2. Experimental Section

2.1. Patient Selection and Eligibility

This retrospective study was conducted in agreement with the Declaration of Helsinki of 1975, revised in 2013. Subject identifiers were deleted before data analysis with the aim of maintaining data anonymity and confidentiality; therefore, none of the patients could be identified, either in this paper or in the database. The study was conducted in agreement with the existent Italian disposition-by-law (G.U. n.76, 31/03/2008), and due to the study design, ethics committee approval was not necessary.
We accessed the National Hospital Database (NHD), provided by the Italian Ministry of Health (SDO Database, Ministry of Health, General Directorate for Health Planning), selecting all hospitalizations complicated by AKI between 1 January 2000, and 31 December 2015. This database stores data of all hospitalizations both in public and private Italian hospitals. Based on the International Classification of Diseases, 9th Revision, Clinical Modification (ICD-9-CM), the hospital discharge record files contain information such as gender, age, date and department of admission and discharge, vital status at discharge (in-hospital death vs. discharged alive), main diagnosis, up to five co-morbidities, and up to six procedures/interventions. For this analysis, patients’ names and all other potential identifiers were removed by the Ministry of Health from the database, following the national disposition-by-law in terms of privacy. A consecutive number for each patient was the only identifier. Although in clinical settings the term AKI has replaced the term acute renal failure, in administrative database codes the latter term is usually the reference term. We selected patients aged ≥65 years in whom the ICD-9-CM code 584.xx identified AKI when used as a first or second discharge diagnosis. As for a temporal definition, midnight Friday to midnight Sunday was considered as WE, while all the other days were assumed as WD. The nine main national festive days in Italy (1 January, 25 April, 1 May, 2 June, 15 August, 2 November, 8 December, 25 December, and 26 December), when occurring on WD, were considered as WE.

2.2. Data Analysis

In-hospital mortality (IHM) was the hard clinical outcome indicator. In order to evaluate the comorbidity burden, a novel score from our group, a modified Elixhauser Index (mEI) [18], was calculated based on the guidelines set by Quan et al [19]. To calculate the score, the following conditions were considered: age, gender, presence of chronic kidney disease (CKD), neurological disorders, lymphoma, solid tumor with metastasis, ischemic heart disease, congestive heart disease, coagulopathy, fluid and electrolyte disorders, liver disease, weight loss, and metastatic cancer. The original score was corrected, removing the diagnosis of previous AKI; therefore, the points assigned to renal diseases were considered only if CKD was recorded. The points for each condition ranged from 0 to 16, and the total score calculated could vary between 0 and 89. When the score was >40, the risk of IHM was >60%. The score, based on administrative data, was calculated automatically. Table 1 reports single items and relative score. Finally, dialysis treatment was also taken into consideration (code ICD-9-CM 39.95).

2.3. Statistical Analysis

A descriptive analysis of the whole population, i.e., absolute numbers, percentages, and means ± SD, was performed.

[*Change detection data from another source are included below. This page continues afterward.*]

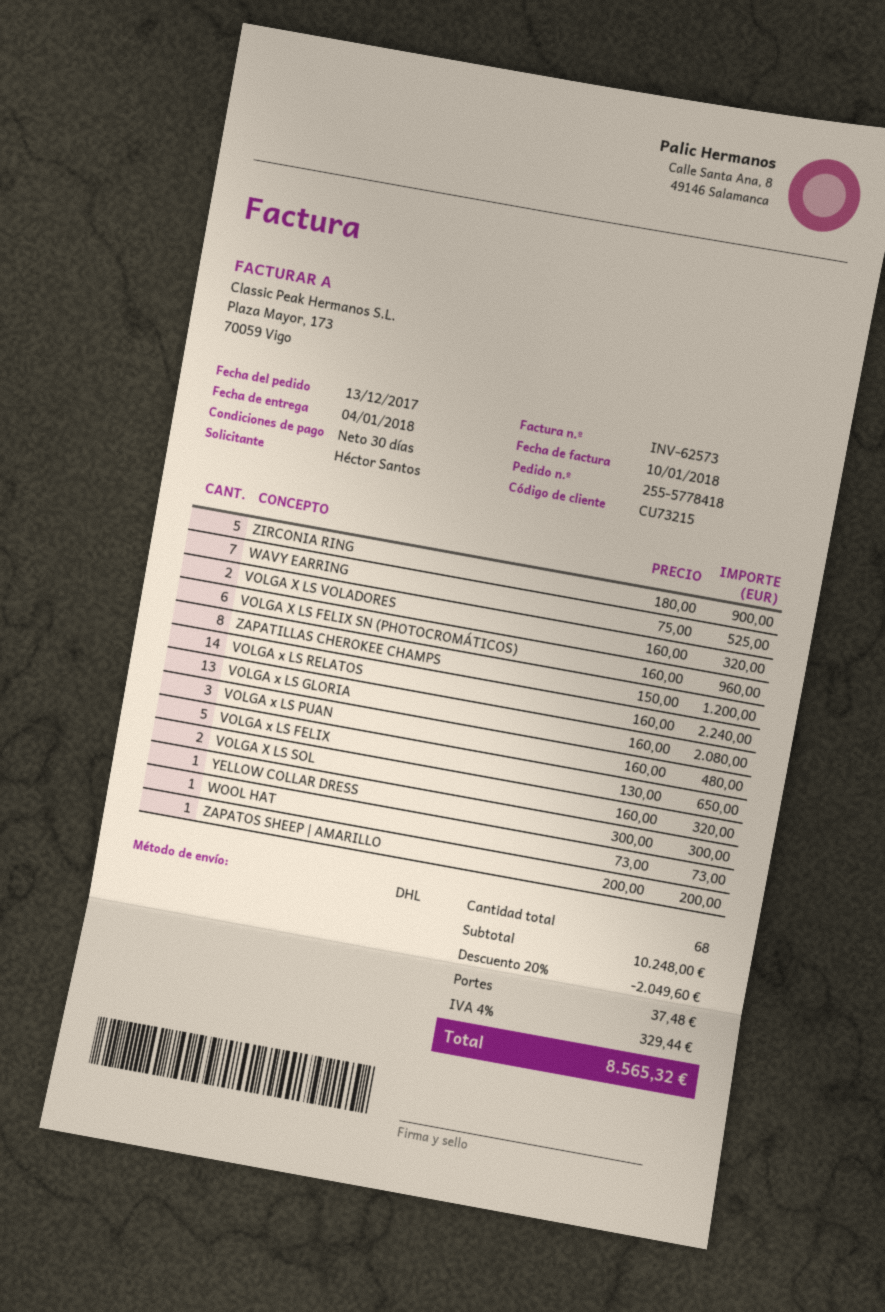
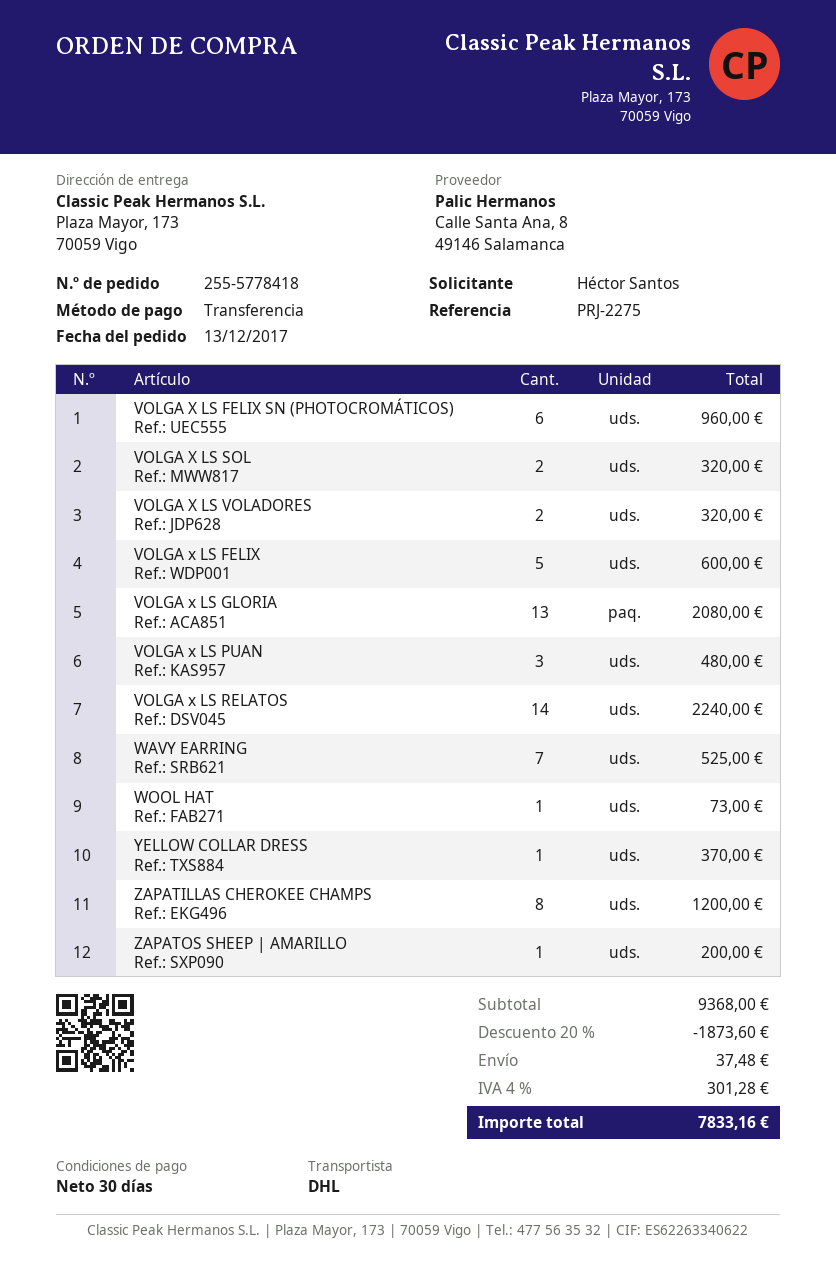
ZIRCONIA RING: 5 for 900.00 -> none
VOLGA x LS FELIX: 5 for 650.00 -> 5 for 600.00
YELLOW COLLAR DRESS: 1 for 300.00 -> 1 for 370.00
subtotal: 10248.00 -> 9368.00
discount: 20% = 2049.60 -> 20% = 1873.60
tax: 4% = 329.44 -> 4% = 301.28
total: 8565.32 -> 7833.16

Univariate analysis was carried out by using the Chi-Squared test, Student t-tests, Mann–Whitney U-test, and ANOVA as appropriate, comparing survivors and deceased subjects, and AKI patients admitted during the WE or WD. Moreover, in order to evaluate the relationship between the WE effect and IHM, the latter was considered as the dependent variable in a logistic regression analysis, while demography, comorbidity score, and dialysis-dependent AKI were considered as independent variables. Odds ratios (ORs) with their 95% confidence intervals (95% CI) were reported. All p-values were 2-tailed, and p-value <0.5 was considered significant. SPSS 13.0 for Windows (SPSS IN., Chicago, IL, USA, 2004) was used for statistical analysis.

3. Results

The total sample consisted of 760,664 hospitalizations due to AKI, 52.2% were men, with a mean age of 80.5 ± 7.8 years, and 9% underwent dialysis treatment. Of these patients, 24.3% were admitted during WE and 27.7% died during hospitalization (Table 2).
IHM was significantly higher in men (51.8% vs. 48.2%, p < 0.001). Deceased subjects were more likely to be older (81.9 ± 7.9 vs. 80 ± 7.7 years, p < 0.001), to have higher comorbidity score (15.96 ± 6.48 vs. 14.04 ± 6.02, p < 0.001), to be treated with dialysis (17.7% vs. 6.8%, p < 0.001), and to show higher admission during WE (25.8% vs. 23.7%, p < 0.001), compared to survivors (Table 3).
Patients admitted during WE were more likely to be male (51.5% vs. 48.5%, p < 0.001), older (mean age 81 ± 7.8 vs. 80.4 ± 7.8 years, p < 0.001), and had a higher comorbidity score (14.75 ± 6.2 vs. 14.52 ± 6.22, p < 0.001). No difference was found for prevalence of dialysis dependent AKI (Table 4).
At the logistic regression analysis, IHM was independently associated, in decreasing order, with dialysis-dependent AKI, WE admission, and comorbidity score (Table 5). As for the comorbidity score, the risk of death raised of 5.6% for every 1-point increase.

4. Discussion

In this study, based on a large national database of hospitalizations, the day of admission had a significant clinical impact on elderly subjects with AKI. The WE effect was independently associated with IHM, along with dialysis treatment and comorbidity burden. The OR for IHM was 1.113, and this finding confirmed previous results from our group, also drawn by analysis of the NHD records, regarding pulmonary embolism (OR 1.15) [20], and acute aortic dissection or rupture (OR 1.34) [21]. The importance of a diverse level of emergency has been underlined by previous studies. Concha et al. studied the 7-day post-admission time patterns of excess mortality following WE admission to investigate whether the phenomenon could be due to poorer quality of care or a case selection. After evaluation of mortality risk for WE and WD, adjusting for age, sex, Charlson Comorbidity Index (CCI), and diagnostic group, they found that WE mortality was diverse for different diagnostic groups, and concluded that the WE effect is probably not a uniform phenomenon, but rather a complex cluster of different causal pathways, even associated with quite different risk profiles [22]. Similar results were reported by Roberts et al., who evaluated 30-day mortality for WE admissions in England and Wales. The WE effect was more evident for disorders with high mortality during the acute phase, and negligible for less acute ones [23].
Moreover, the presence of comorbidities plays a primary role in determining IHM. In the present study, in fact, the OR of comorbidity score is lower than that of presence of dialysis and age, but the risk of death raised of 4.2% for every 1-point increase. In a previous study conducted by our group, we showed that CCI was significantly higher in subjects admitted during WE, and significantly contributed to clinical outcome, along with gender and age. In logistic regression analysis, in fact, admission on WE, CCI, male sex, and age were significantly associated with IHM [24].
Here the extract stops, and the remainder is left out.